▶ **PROBLEM REQUIREMENTS**
Whenever an image turns up, omit it and return the remaining data exactly.
[Start of Attachment]
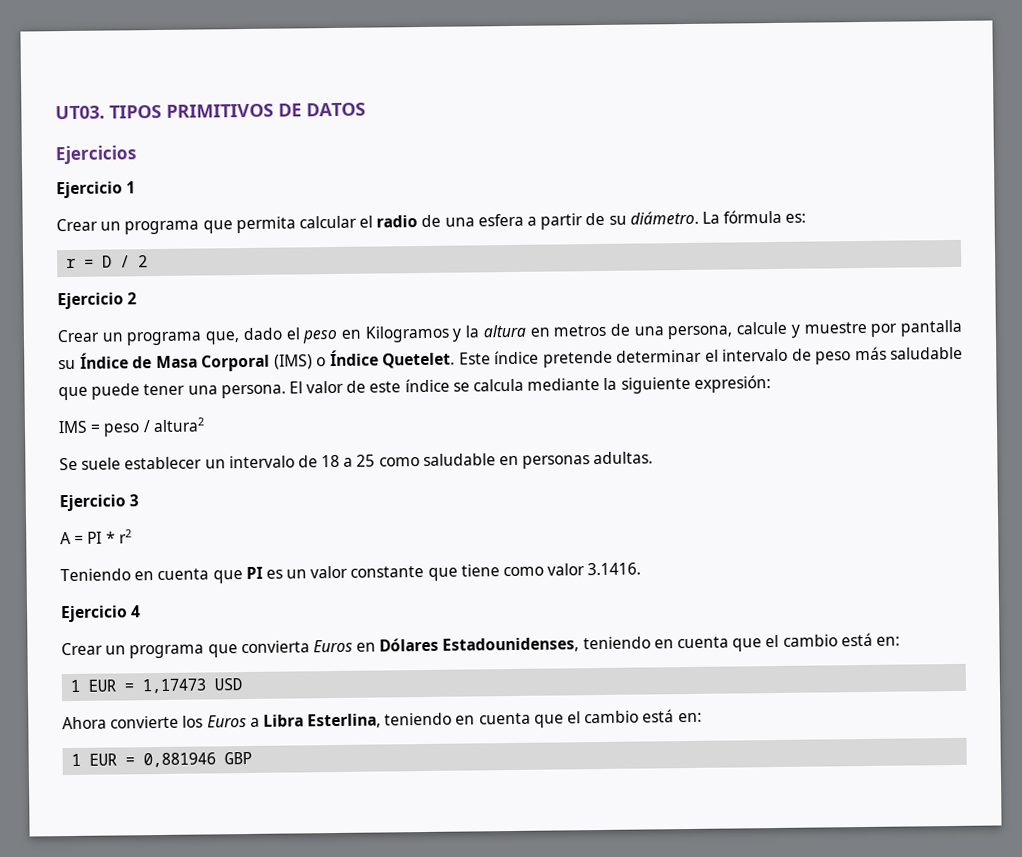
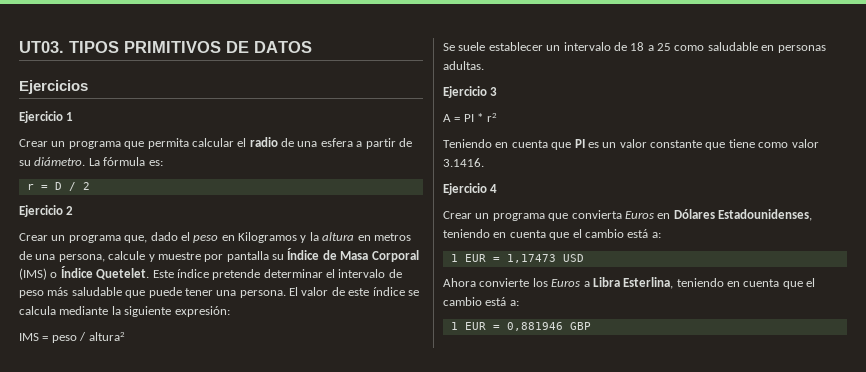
- Crear un programa que convierta Euros en Dólares Estadounidenses, teniendo en cuenta que el cambio está en:
+ Crear un programa que convierta Euros en Dólares Estadounidenses, teniendo en cuenta que el cambio está a:
- Ahora convierte los Euros a Libra Esterlina, teniendo en cuenta que el cambio está en:
+ Ahora convierte los Euros a Libra Esterlina, teniendo en cuenta que el cambio está a:

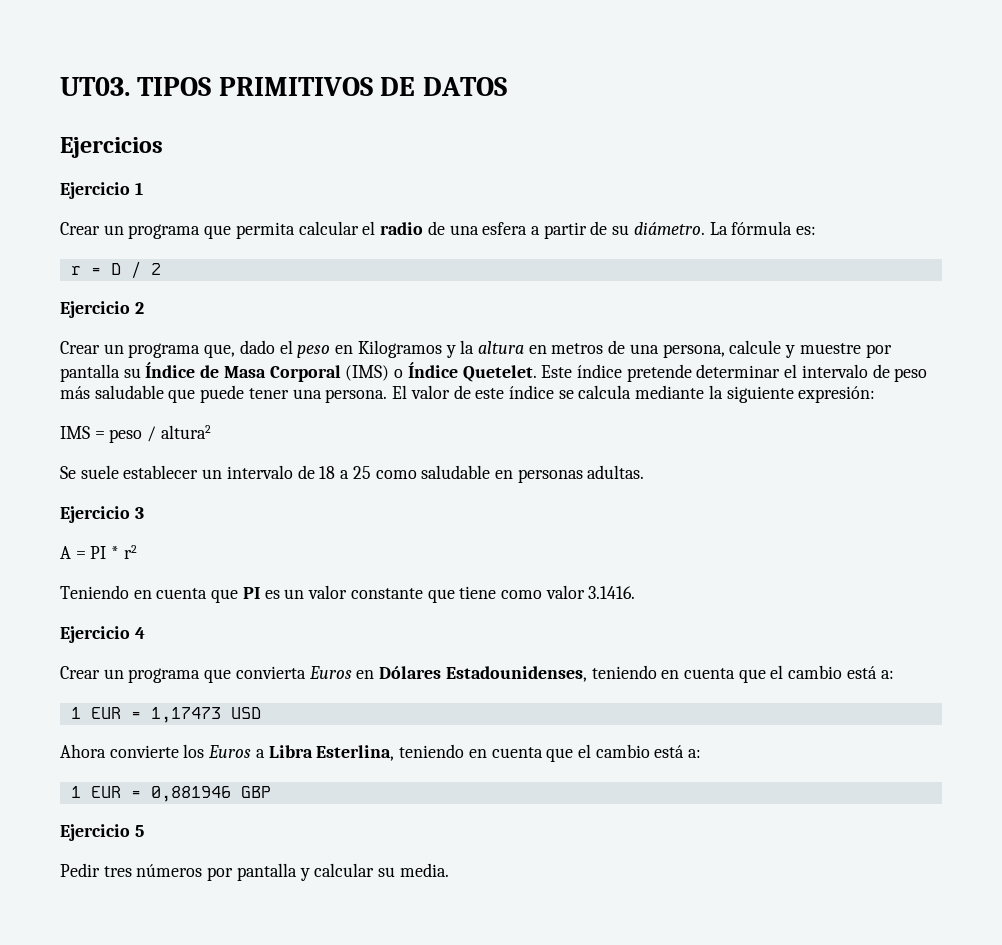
+ Ejercicio 5
+ Pedir tres números por pantalla y calcular su media.

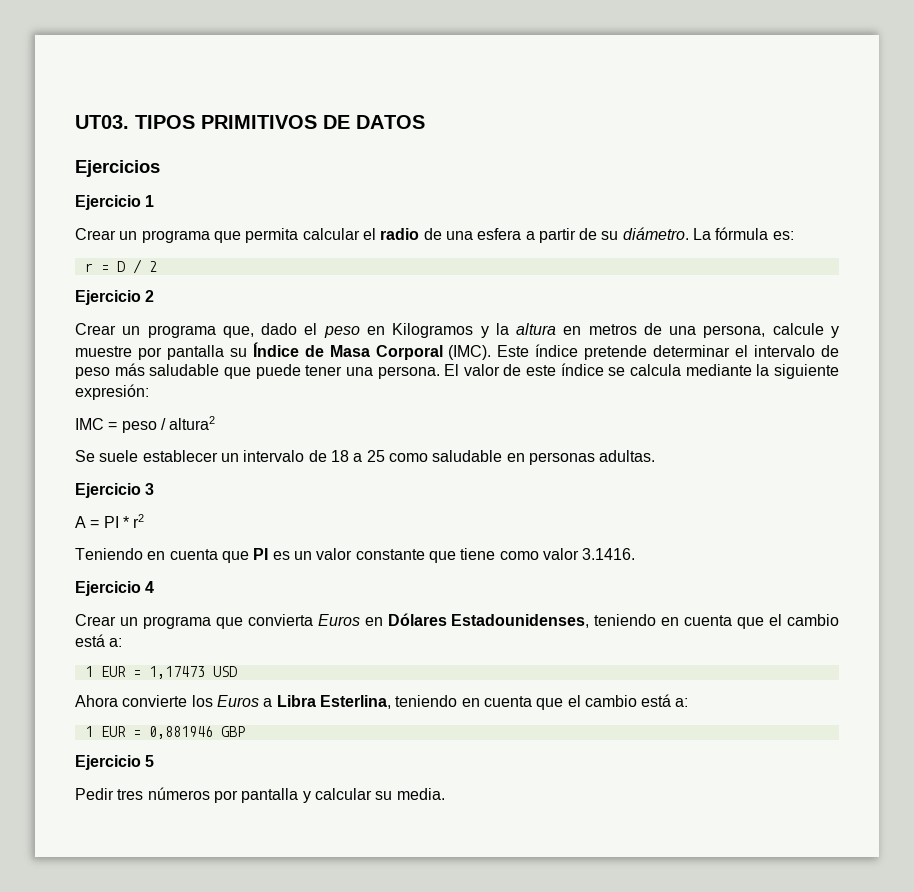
- Crear un programa que, dado el peso en Kilogramos y la altura en metros de una persona, calcule y muestre por pantalla su Índice de Masa Corporal (IMS) o Índice Quetelet.
+ Crear un programa que, dado el peso en Kilogramos y la altura en metros de una persona, calcule y muestre por pantalla su Índice de Masa Corporal (IMC).
- IMS = peso / altura2
+ IMC = peso / altura2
[End of Attachment]
▶ **THE COMPLETED TASK**
- Crear un programa que convierta Euros en Dólares Estadounidenses, teniendo en cuenta que el cambio está en:
+ Crear un programa que convierta Euros en Dólares Estadounidenses, teniendo en cuenta que el cambio está a:
- Ahora convierte los Euros a Libra Esterlina, teniendo en cuenta que el cambio está en:
+ Ahora convierte los Euros a Libra Esterlina, teniendo en cuenta que el cambio está a:

+ Ejercicio 5
+ Pedir tres números por pantalla y calcular su media.

- Crear un programa que, dado el peso en Kilogramos y la altura en metros de una persona, calcule y muestre por pantalla su Índice de Masa Corporal (IMS) o Índice Quetelet.
+ Crear un programa que, dado el peso en Kilogramos y la altura en metros de una persona, calcule y muestre por pantalla su Índice de Masa Corporal (IMC).
- IMS = peso / altura2
+ IMC = peso / altura2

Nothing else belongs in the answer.